Brain Tumour Oncology
Oncology treatment includes both radiotherapy treatment or drug treatment (chemotherapy). If you have a brain tumour your treatment plan will usually be discussed with you. There will be input from both surgeons and oncologists as to what treatment might be most helpful for you.
Surgery to remove tissue or part or all of the organ will usually be the first treatment, if it is possible and you are well enough to cope with an operation. A scan is done within 72 hours after operation to assess whether there is any remaining tumour and this will help shape further treatment plans.
The pathology from the resection will provide information on what genetic or biological markers are present in the tumour. This will identify the specific features driving your cancer and guide which treatments might give you most benefit.
Radiotherapy
Often a brain tumour cannot be entirely resected. Even with a successful operation there will be a risk that your tumour can grow back. The purpose of post-operative radiotherapy is to control any remaining disease and delay or prevent relapse of the tumour. The pathology of your tumour and how well you are will determine:
- The dose of radiation
- The number of weeks of radiation treatment
- Whether drugs are added in at the same time
Ask your team about the schedule of your treatment.
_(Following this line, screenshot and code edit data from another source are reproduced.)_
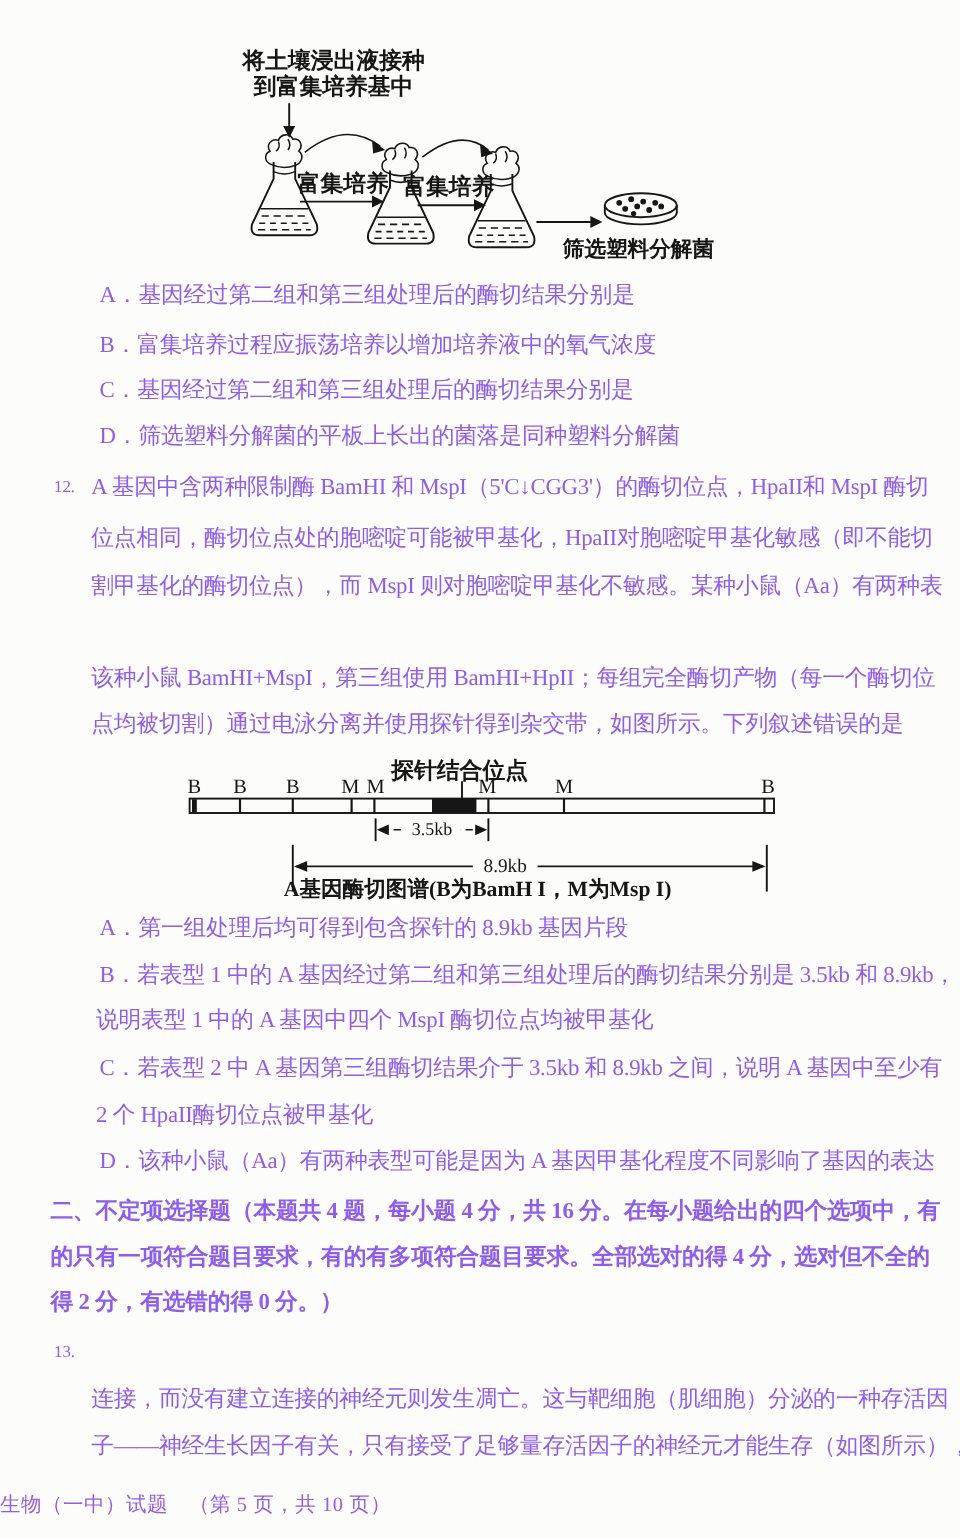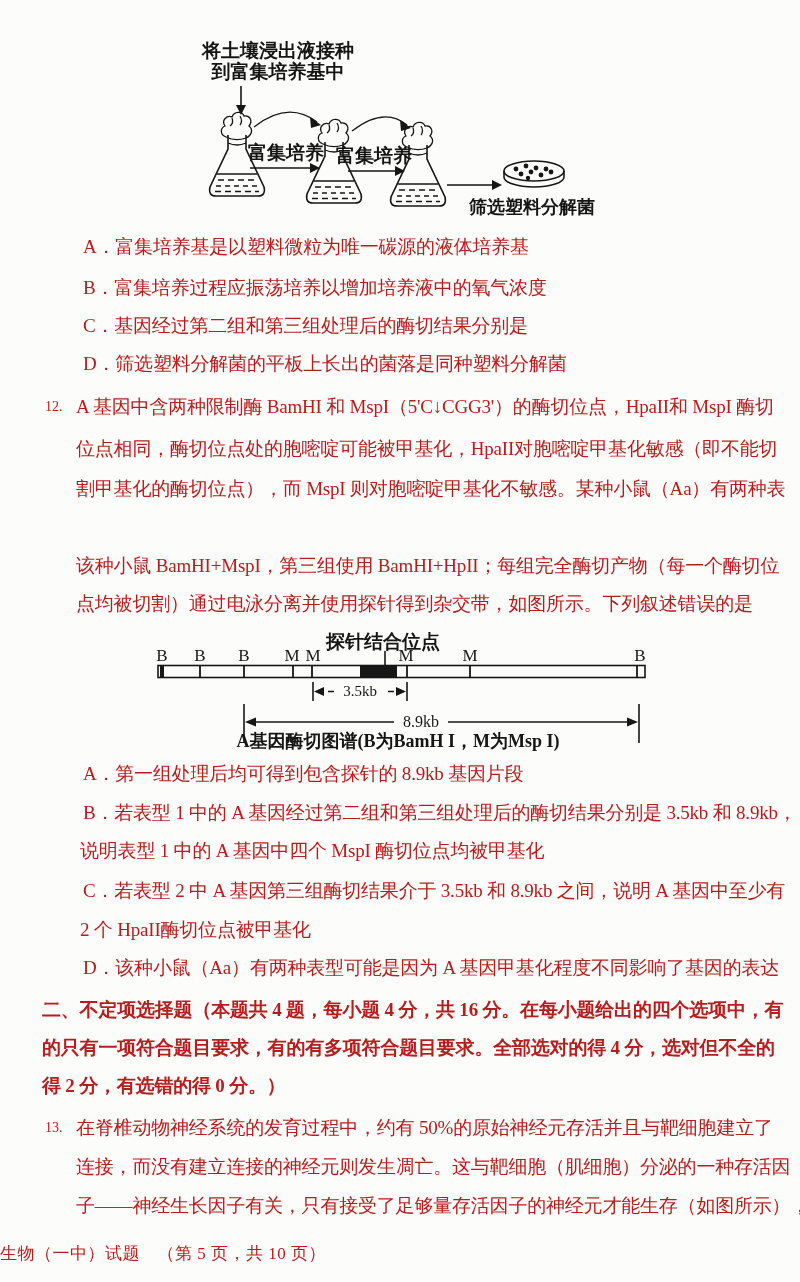--- a/index.html
+++ b/index.html
@@ -3,21 +3,21 @@
 <meta charset="utf-8">
 <style>
   html,body{margin:0;padding:0;background:#e8e8e6;}
   .page{
     position:relative;
     width:800px;height:1282px;
     margin:0 auto;
     background:#fcfcfa;
     overflow:hidden;
     font-family:"Liberation Serif","DejaVu Serif",serif;
-    color:#b91c1c;
+    color:#8b5cf6;
   }
   .line{
     position:absolute;
     white-space:pre;
     font-size:19px;
     line-height:22px;
     letter-spacing:-0.2px;
   }
   .b{font-weight:bold;}
   .num{position:absolute;white-space:pre;font-size:14px;line-height:22px;}
@@ -106,21 +106,21 @@
         <circle cx="521" cy="174" r="2.4"></circle>
           <circle cx="531" cy="172" r="2.4"></circle>
         <circle cx="541" cy="175" r="2.4"></circle>
           <circle cx="551" cy="172" r="2.4"></circle>
         <circle cx="528" cy="178" r="2.2"></circle>
       </g>
     </g>
     <text class="dlabel-s" x="532" y="213" text-anchor="middle">筛选塑料分解菌</text>
   </svg>
 
-  <div class="line" style="left:83px;top:236px">A．富集培养基是以塑料微粒为唯一碳源的液体培养基</div>
+  <div class="line" style="left:83px;top:236px">A．基因经过第二组和第三组处理后的酶切结果分别是</div>
   <div class="line" style="left:83px;top:277px">B．富集培养过程应振荡培养以增加培养液中的氧气浓度</div>
   <div class="line" style="left:83px;top:315px">C．基因经过第二组和第三组处理后的酶切结果分别是</div>
   <div class="line" style="left:83px;top:353px">D．筛选塑料分解菌的平板上长出的菌落是同种塑料分解菌</div>
 
   <div class="num" style="left:45px;top:396px">12.</div>
   <div class="line" style="left:76px;top:396px">A 基因中含两种限制酶 BamHI 和 MspI（5'C↓CGG3'）的酶切位点，HpaII和 MspI 酶切</div>
   <div class="line" style="left:76px;top:438px">位点相同，酶切位点处的胞嘧啶可能被甲基化，HpaII对胞嘧啶甲基化敏感（即不能切</div>
   <div class="line" style="left:76px;top:478px">割甲基化的酶切位点），而 MspI 则对胞嘧啶甲基化不敏感。某种小鼠（Aa）有两种表</div>
   <div class="line" style="left:76px;top:555px">该种小鼠 BamHI+MspI，第三组使用 BamHI+HpII；每组完全酶切产物（每一个酶切位</div>
   <div class="line" style="left:76px;top:593px">点均被切割）通过电泳分离并使用探针得到杂交带，如图所示。下列叙述错误的是</div>
@@ -182,19 +182,18 @@
   <div class="line" style="left:80px;top:840px">说明表型 1 中的 A 基因中四个 MspI 酶切位点均被甲基化</div>
   <div class="line" style="left:83px;top:880px">C．若表型 2 中 A 基因第三组酶切结果介于 3.5kb 和 8.9kb 之间，说明 A 基因中至少有</div>
   <div class="line" style="left:80px;top:919px">2 个 HpaII酶切位点被甲基化</div>
   <div class="line" style="left:83px;top:957px">D．该种小鼠（Aa）有两种表型可能是因为 A 基因甲基化程度不同影响了基因的表达</div>
 
   <div class="line b" style="left:42px;top:999px">二、不定项选择题（本题共 4 题，每小题 4 分，共 16 分。在每小题给出的四个选项中，有</div>
   <div class="line b" style="left:42px;top:1037px">的只有一项符合题目要求，有的有多项符合题目要求。全部选对的得 4 分，选对但不全的</div>
   <div class="line b" style="left:42px;top:1075px">得 2 分，有选错的得 0 分。）</div>
 
   <div class="num" style="left:45px;top:1117px">13.</div>
-  <div class="line" style="left:76px;top:1117px">在脊椎动物神经系统的发育过程中，约有 50%的原始神经元存活并且与靶细胞建立了</div>
   <div class="line" style="left:76px;top:1156px">连接，而没有建立连接的神经元则发生凋亡。这与靶细胞（肌细胞）分泌的一种存活因</div>
   <div class="line" style="left:76px;top:1195px">子——神经生长因子有关，只有接受了足够量存活因子的神经元才能生存（如图所示），</div>
 
   <div class="footer">生物（一中）试题　（第 5 页，共 10 页）</div>
 
 </div>
 
 </body></html>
The different types of radiotherapy include
Radical radiotherapy
High dose radiation is recommended for the more fast-growing tumours. This gives the best chance of tumour control, but it is a long and very tiring treatment. It can take up to 30 treatments given over six weeks (daily Monday to Friday each week). With the fast-growing tumours drug treatment may be given at the same time as radiotherapy to increase the benefit.
Short course radiotherapy
If you are less well and the six-week course would be difficult, then there is the option of shorter course treatment. This can be given daily over three weeks, 15 treatments in total. Another option is to treat three times a week over two weeks reaching six treatments.
Repeat radiotherapy
If you have had radiotherapy before and your tumour grows back, it may still be possible to give further treatment. This can vary from a short course of one to two weeks up to a full six-week course. The treatment will depend on how you are and the extent of the disease.
Chemotherapy
Concurrent Chemotherapy
This is a drug treatment given at the same time as radiotherapy. Most often this is the single drug temozolamide given orally (by mouth) along with radiotherapy. This drug works better in specific groups of patients depending on the biology of the tumour.
Adjuvant Chemotherapy
This is drug treatment given after surgery and radiotherapy. The options can include temozolomide which may be given for as long as 12 months after radiotherapy. Another option is a combination of drugs which gets given by a mix of tablets and injection once every three weeks for up to six doses in total.
Palliative Chemotherapy
If the disease is too advanced for surgery or radiotherapy, it may be possible to consider drug treatment alone to help control it. This may be just a single drug in oral form. If your tumour has had previous treatment but grows back then further drug treatment can also be considered in this situation. This could be oral or injection drugs. The term palliative means only that the treatment will not be able to cure your cancer. Palliative treatment aims to help control disease. Your team will explain which drug options might be helpful for you and why.